**Work to be completed**
Transcribe the listing verbatim, please, with images dropped.

........

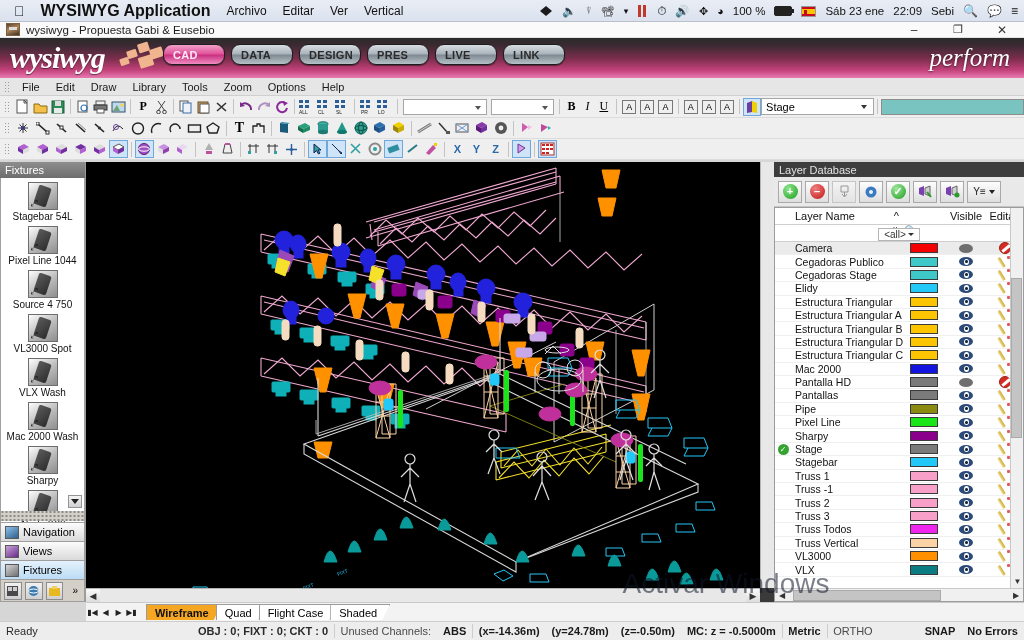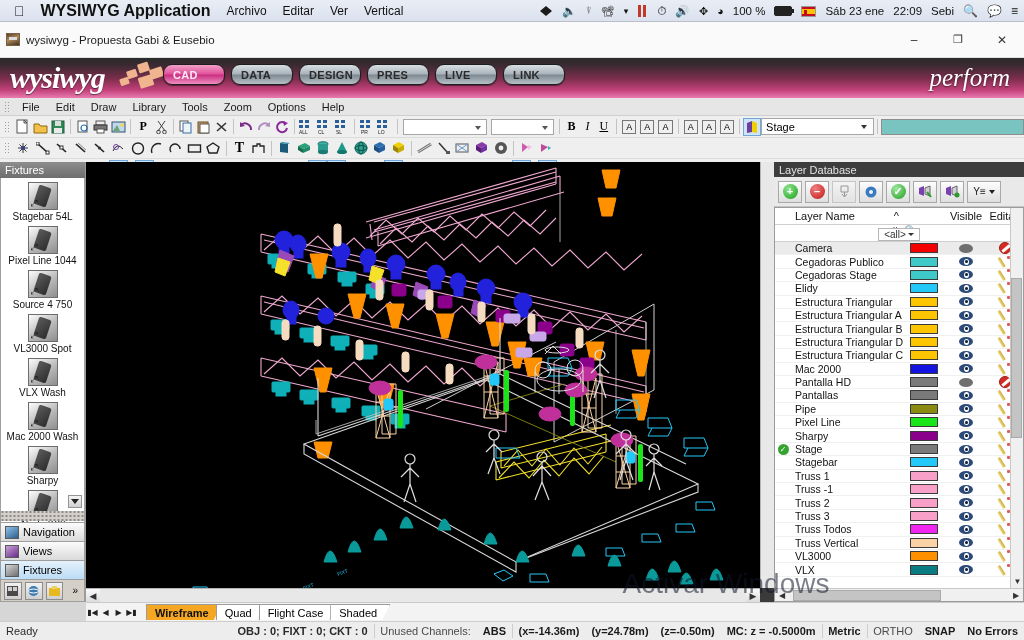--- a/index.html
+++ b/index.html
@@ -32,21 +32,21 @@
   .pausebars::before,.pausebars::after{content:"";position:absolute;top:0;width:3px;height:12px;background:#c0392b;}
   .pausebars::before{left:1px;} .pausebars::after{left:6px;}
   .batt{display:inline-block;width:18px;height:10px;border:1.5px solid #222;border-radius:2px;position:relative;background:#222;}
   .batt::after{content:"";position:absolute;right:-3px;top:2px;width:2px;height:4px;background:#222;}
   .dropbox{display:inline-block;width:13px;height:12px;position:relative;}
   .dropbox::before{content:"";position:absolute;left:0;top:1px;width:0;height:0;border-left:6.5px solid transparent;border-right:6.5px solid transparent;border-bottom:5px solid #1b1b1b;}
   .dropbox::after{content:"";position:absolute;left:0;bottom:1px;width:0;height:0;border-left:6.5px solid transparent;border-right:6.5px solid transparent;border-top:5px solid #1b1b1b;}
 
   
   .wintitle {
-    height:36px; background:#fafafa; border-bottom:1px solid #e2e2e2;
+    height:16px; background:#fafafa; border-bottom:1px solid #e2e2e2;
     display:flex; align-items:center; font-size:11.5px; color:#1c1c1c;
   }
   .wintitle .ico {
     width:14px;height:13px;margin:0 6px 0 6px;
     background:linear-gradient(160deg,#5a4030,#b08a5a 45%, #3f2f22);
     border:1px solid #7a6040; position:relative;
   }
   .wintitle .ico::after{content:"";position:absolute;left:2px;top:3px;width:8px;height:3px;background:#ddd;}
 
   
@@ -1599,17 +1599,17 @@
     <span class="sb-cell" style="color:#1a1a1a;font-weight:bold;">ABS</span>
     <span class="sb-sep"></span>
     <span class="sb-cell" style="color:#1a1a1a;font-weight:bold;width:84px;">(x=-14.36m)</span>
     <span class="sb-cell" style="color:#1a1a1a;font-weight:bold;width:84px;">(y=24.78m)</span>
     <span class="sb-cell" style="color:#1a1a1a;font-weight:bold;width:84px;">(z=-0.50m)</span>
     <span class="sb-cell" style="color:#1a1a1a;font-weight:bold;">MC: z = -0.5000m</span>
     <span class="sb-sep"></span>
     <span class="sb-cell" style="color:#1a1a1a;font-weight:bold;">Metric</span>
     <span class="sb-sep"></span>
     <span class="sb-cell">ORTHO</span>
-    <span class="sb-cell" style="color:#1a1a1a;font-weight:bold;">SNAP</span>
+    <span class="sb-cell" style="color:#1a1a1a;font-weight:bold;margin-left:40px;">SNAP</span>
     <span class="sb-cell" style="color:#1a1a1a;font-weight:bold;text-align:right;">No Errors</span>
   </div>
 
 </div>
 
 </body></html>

........

**Task output**
--- a/index.html
+++ b/index.html
@@ -32,21 +32,21 @@
   .pausebars::before,.pausebars::after{content:"";position:absolute;top:0;width:3px;height:12px;background:#c0392b;}
   .pausebars::before{left:1px;} .pausebars::after{left:6px;}
   .batt{display:inline-block;width:18px;height:10px;border:1.5px solid #222;border-radius:2px;position:relative;background:#222;}
   .batt::after{content:"";position:absolute;right:-3px;top:2px;width:2px;height:4px;background:#222;}
   .dropbox{display:inline-block;width:13px;height:12px;position:relative;}
   .dropbox::before{content:"";position:absolute;left:0;top:1px;width:0;height:0;border-left:6.5px solid transparent;border-right:6.5px solid transparent;border-bottom:5px solid #1b1b1b;}
   .dropbox::after{content:"";position:absolute;left:0;bottom:1px;width:0;height:0;border-left:6.5px solid transparent;border-right:6.5px solid transparent;border-top:5px solid #1b1b1b;}
 
   
   .wintitle {
-    height:36px; background:#fafafa; border-bottom:1px solid #e2e2e2;
+    height:16px; background:#fafafa; border-bottom:1px solid #e2e2e2;
     display:flex; align-items:center; font-size:11.5px; color:#1c1c1c;
   }
   .wintitle .ico {
     width:14px;height:13px;margin:0 6px 0 6px;
     background:linear-gradient(160deg,#5a4030,#b08a5a 45%, #3f2f22);
     border:1px solid #7a6040; position:relative;
   }
   .wintitle .ico::after{content:"";position:absolute;left:2px;top:3px;width:8px;height:3px;background:#ddd;}
 
   
@@ -1599,17 +1599,17 @@
     <span class="sb-cell" style="color:#1a1a1a;font-weight:bold;">ABS</span>
     <span class="sb-sep"></span>
     <span class="sb-cell" style="color:#1a1a1a;font-weight:bold;width:84px;">(x=-14.36m)</span>
     <span class="sb-cell" style="color:#1a1a1a;font-weight:bold;width:84px;">(y=24.78m)</span>
     <span class="sb-cell" style="color:#1a1a1a;font-weight:bold;width:84px;">(z=-0.50m)</span>
     <span class="sb-cell" style="color:#1a1a1a;font-weight:bold;">MC: z = -0.5000m</span>
     <span class="sb-sep"></span>
     <span class="sb-cell" style="color:#1a1a1a;font-weight:bold;">Metric</span>
     <span class="sb-sep"></span>
     <span class="sb-cell">ORTHO</span>
-    <span class="sb-cell" style="color:#1a1a1a;font-weight:bold;">SNAP</span>
+    <span class="sb-cell" style="color:#1a1a1a;font-weight:bold;margin-left:40px;">SNAP</span>
     <span class="sb-cell" style="color:#1a1a1a;font-weight:bold;text-align:right;">No Errors</span>
   </div>
 
 </div>
 
 </body></html>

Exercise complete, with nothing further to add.